# [TASK PROMPT]
Return every line of the data below that includes the string "border".

# [EXERCISE MATERIALS]
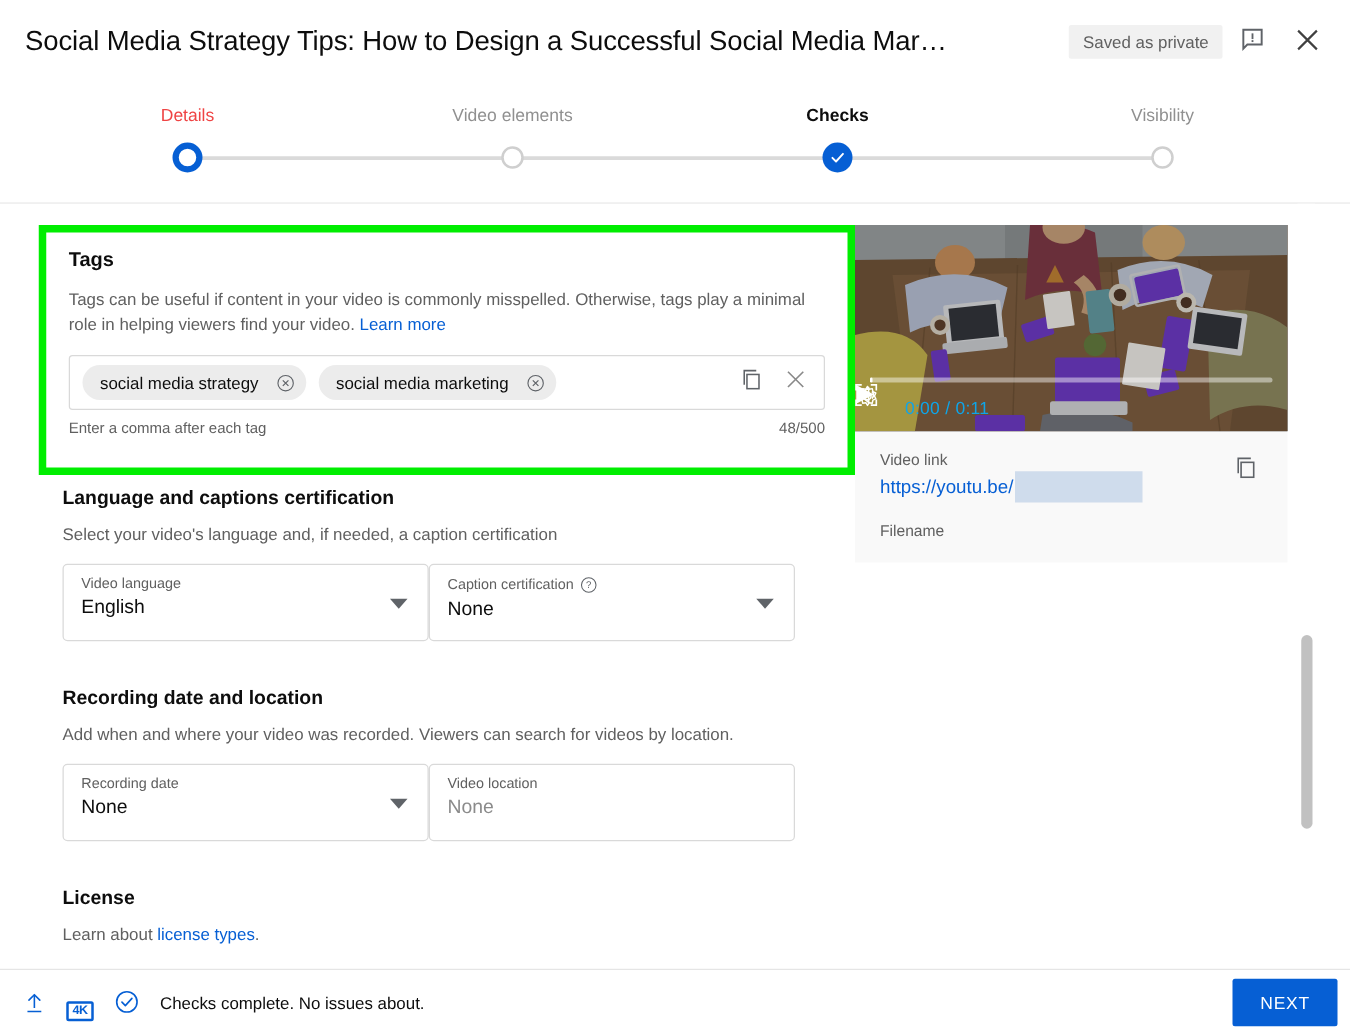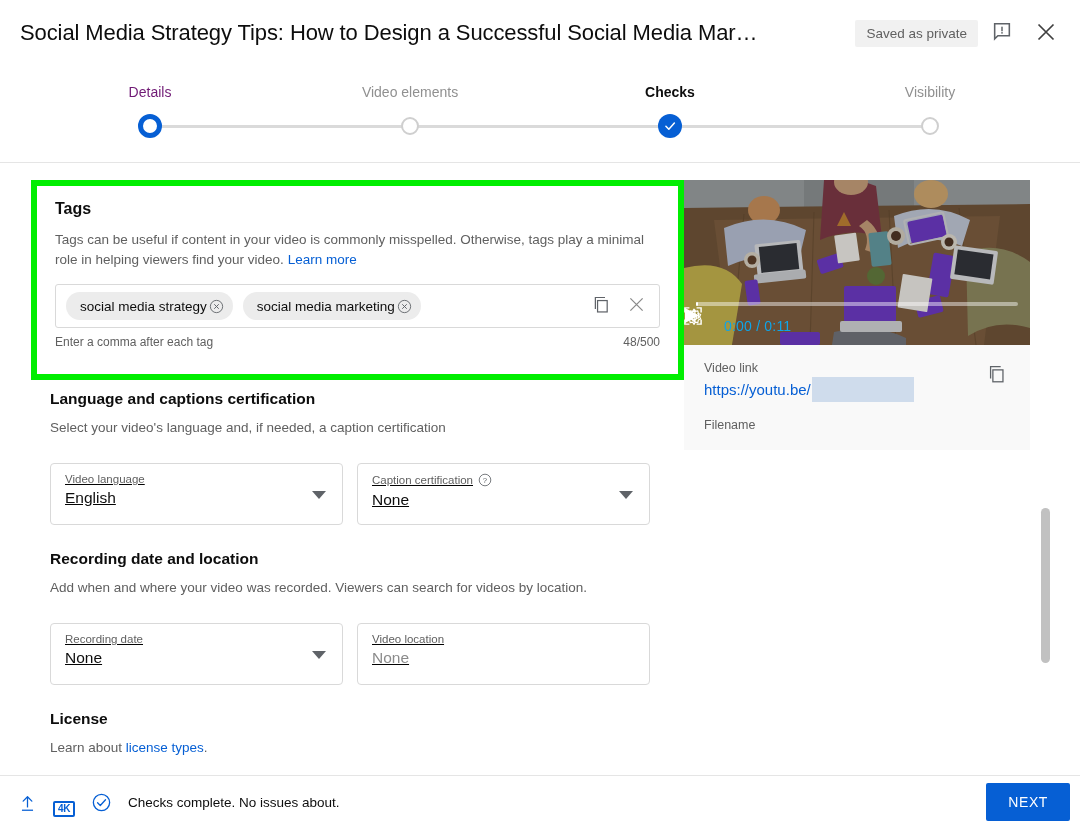--- a/index.html
+++ b/index.html
@@ -43,7 +43,7 @@
     position:absolute; transform:translateX(-50%);
     font-size:14px; white-space:nowrap;
   }
-  .step-label.active-blue { color:#701a75; font-weight:500; }
+  .step-label.active-blue { color:#ef4444; font-weight:500; }
   .step-label.current { color:#0d0d0d; font-weight:600; }
   .step-label.muted { color:#909090; font-weight:400; }
   .step-track {

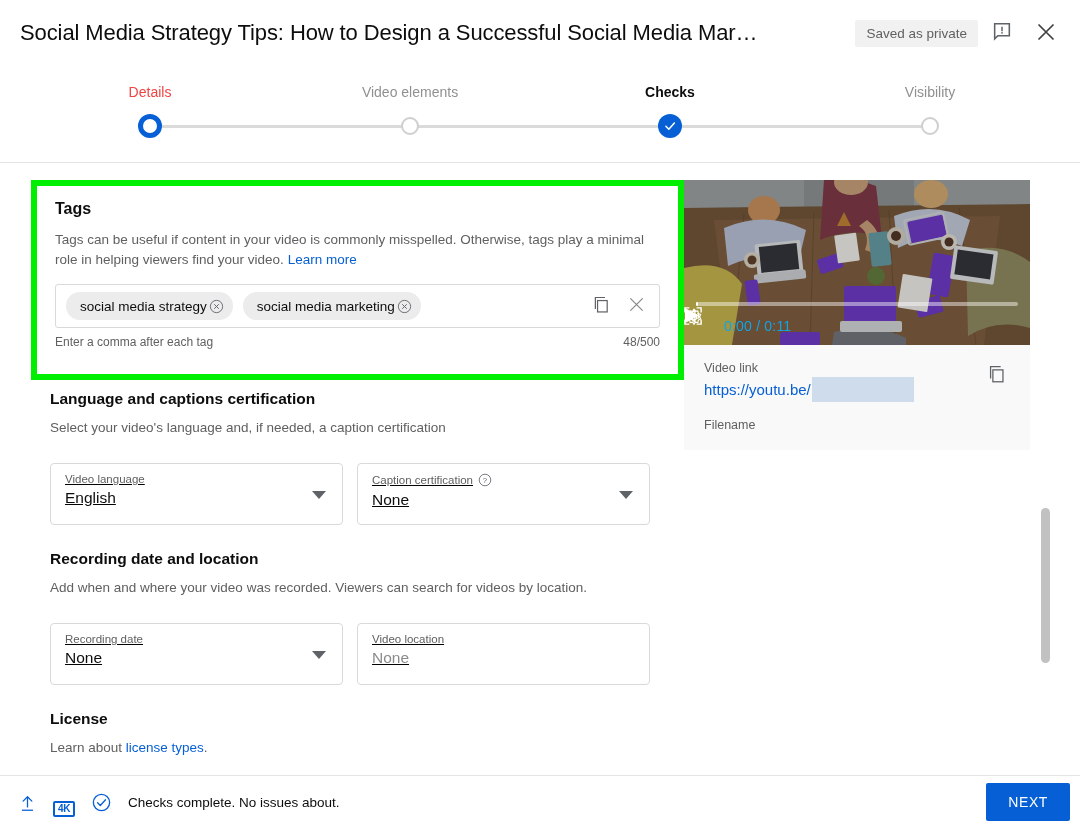--- a/index.html
+++ b/index.html
@@ -91,7 +91,7 @@
     height:44px; display:flex; align-items:center; padding:0 8px 0 10px;
   }
   .chip {
-    display:inline-flex; align-items:center; gap:2px;
+    display:inline-flex; align-items:center; gap:14px;
     background:#ececec; border-radius:14px; height:28px;
     padding:0 9px 0 14px; font-size:13.5px; color:#0d0d0d;
     margin-right:10px; white-space:nowrap; cursor:default;

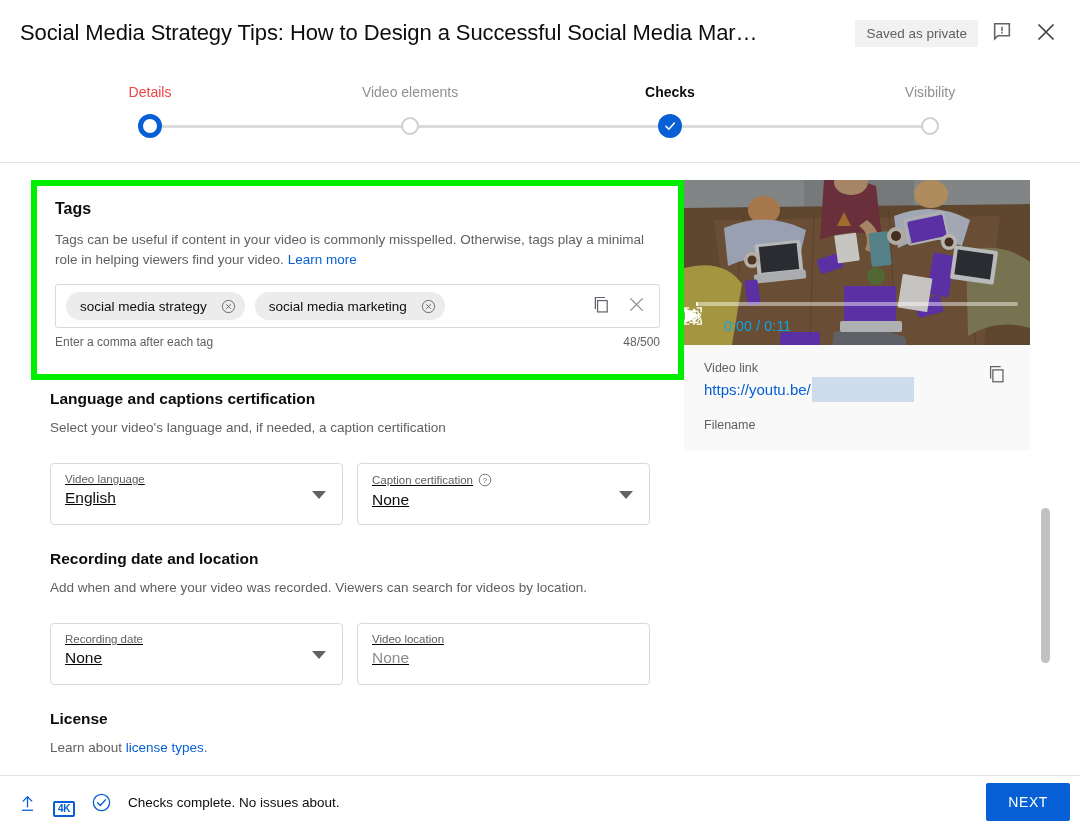--- a/index.html
+++ b/index.html
@@ -108,7 +108,7 @@
   .block .sec-title { font-size:15.5px; }
   .block .sec-desc { margin-top:10px; font-size:13.5px; }
 
-  .field-row { display:flex; gap:14px; margin-top:25px;text-decoration:underline; }
+  .field-row { display:flex; margin-top:13px; }
   .field {
     position:relative; width:293px; height:62px;
     border:1px solid #d9d9d9; border-radius:4px; background:#fff;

# [RESPONSE]
     background:#ececec; border-radius:14px; height:28px;
     border:1px solid #d9d9d9; border-radius:4px; background:#fff;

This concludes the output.